Recensione a Storm end come – coreografia di Yasmeen Godder
Sei corpi si avventurano nel territorio dell’astrazione e cercano la loro propria evoluzione dapprima nella solitudine e poi nella relazione con altri. Si ritraggono, tremano, ansimano, giocano: in un’ora, senza sosta, i ballerini dello spettacolo Storm end come attraversano vari stadi confusi ed estatici nel tentativo di trovare i confini del proprio essere. La nuova coreografia dell’israeliana Yasmeen Godder, presentata in prima italiana nell’ambito del XVIII Festival internazionale di Civitanova Danza, parte proprio da un’atmosfera instabile, sfuggevole e non ben definita. Tecnicamente perfetti, i danzatori in scena si alternano tra soli e movimenti di corpi in sovrapposizione, spesso alla ricerca di un contatto che si fa carnale bisogno fisico o divertita necessità di trovare un’espressione nella collettività. Dalia Chaimsky, Shulamit Enosh, Tsuf Itschaky, Danny Neyman, Anat Vaadia e Sara Wilhelmsson, fondamentali non solo per l’esecuzione ma anche per la creazione coreografica per questo pezzo ideato insieme alla Godder, rappresentano la parte più animale e istintiva che è dentro l’uomo. Gli spasmi iniziali di cui sono preda a tratti alcuni di loro appartengono a un codice corporeo istintivo e nonstereotipato, inusuale a quello umano: se la prima danzatrice ad apparire sul palco ricorda un gatto che ricurva la schiena e si ritrae per un percepito pericolo o un invisibile disagio, in seguito due corpi – che si sorreggono l’uno sull’altro – sembrano comporre una figura mitologica, dei moderni centauri attorcigliati alla continua ricerca di un’interazione.
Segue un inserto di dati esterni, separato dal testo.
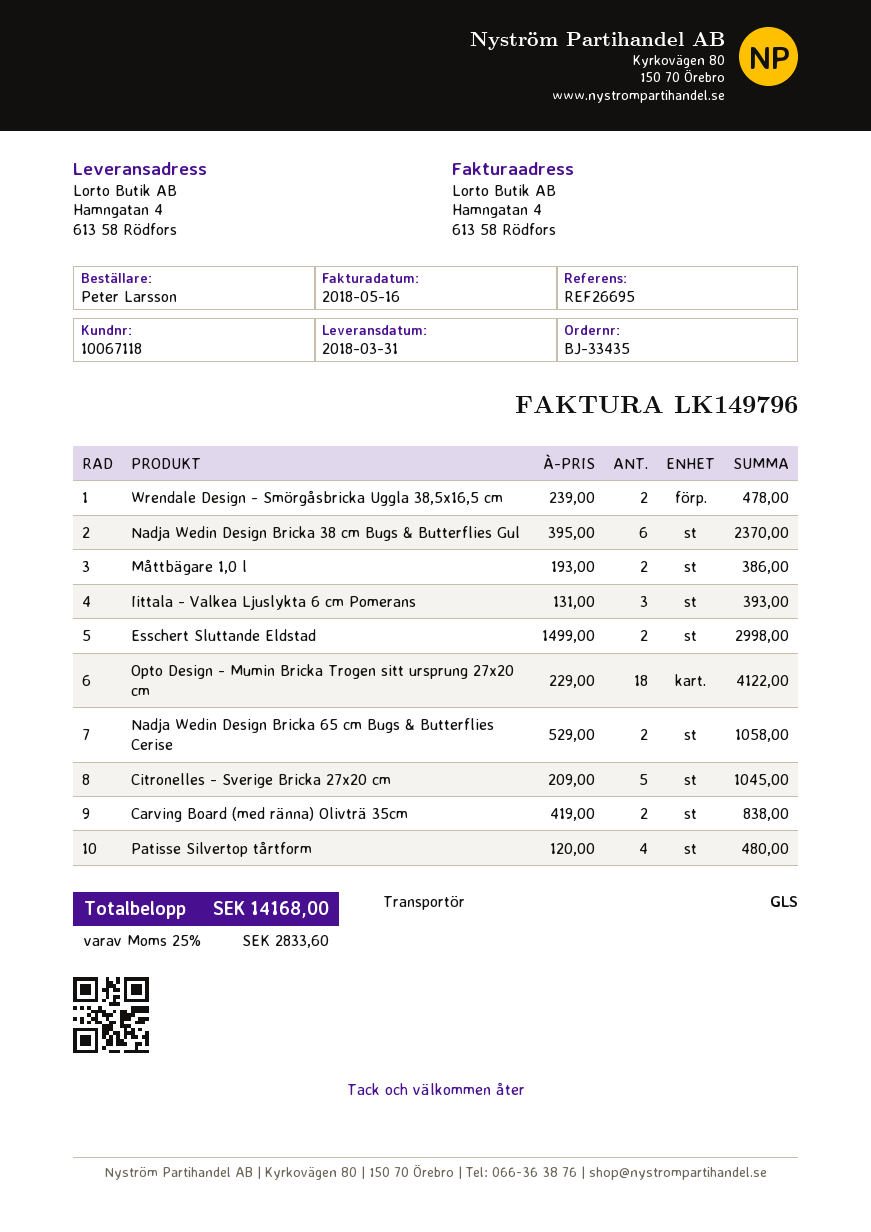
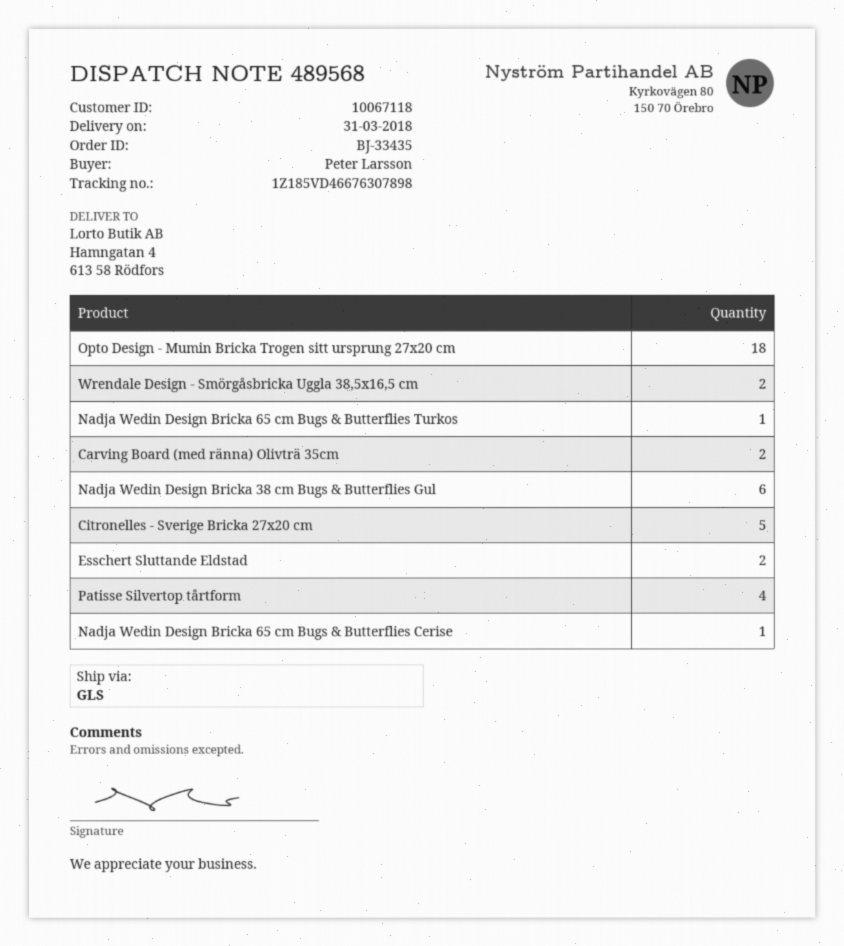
Måttbägare 1,0 l: 2 -> none
Iittala - Valkea Ljuslykta 6 cm Pomerans: 3 -> none
Nadja Wedin Design Bricka 65 cm Bugs & Butterflies Cerise: 2 -> 1
Nadja Wedin Design Bricka 65 cm Bugs & Butterflies Turkos: none -> 1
La confusione carnale è ancor più sollecitata dalla musica elettronica sperimentale dell’album 1992 del compositore tedesco Hajsch, dal sound editig curato da Eyal Shindler e dalle luci acide di Omer Sheizaf: un suono astratto e minimale e una luce bianca e fredda per poi passare a un crescente noise e a una sorta di sole acido – proiettato sul fondale – che accompagna i corpi in un viaggio allucinato, confuso e astratto. Se in alcuni momenti non c’è contatto tra i ballerini e ognuno è alla ricerca di esperire la propria fisicità, è nella composizione corale e aggrovigliata che si creano dei movimenti coreografici di forte impatto, in cui nel gruppo un corpo si lascia trascinare, muovere e scivolare. Il disagio, la paura, la debolezza del singolo sembrano superati attraverso la collettività: si trova la forza e l’estasi dell’essere insieme sì, ma questa non dura nel tempo; l’uomo rimane pur sempre solo nella propria individualità. Ecco che in chiusura, il gruppo che sostiene una ballerina si scioglie e ognuno in solitudine prosegue per la propria strada, ormai in totale abbandono.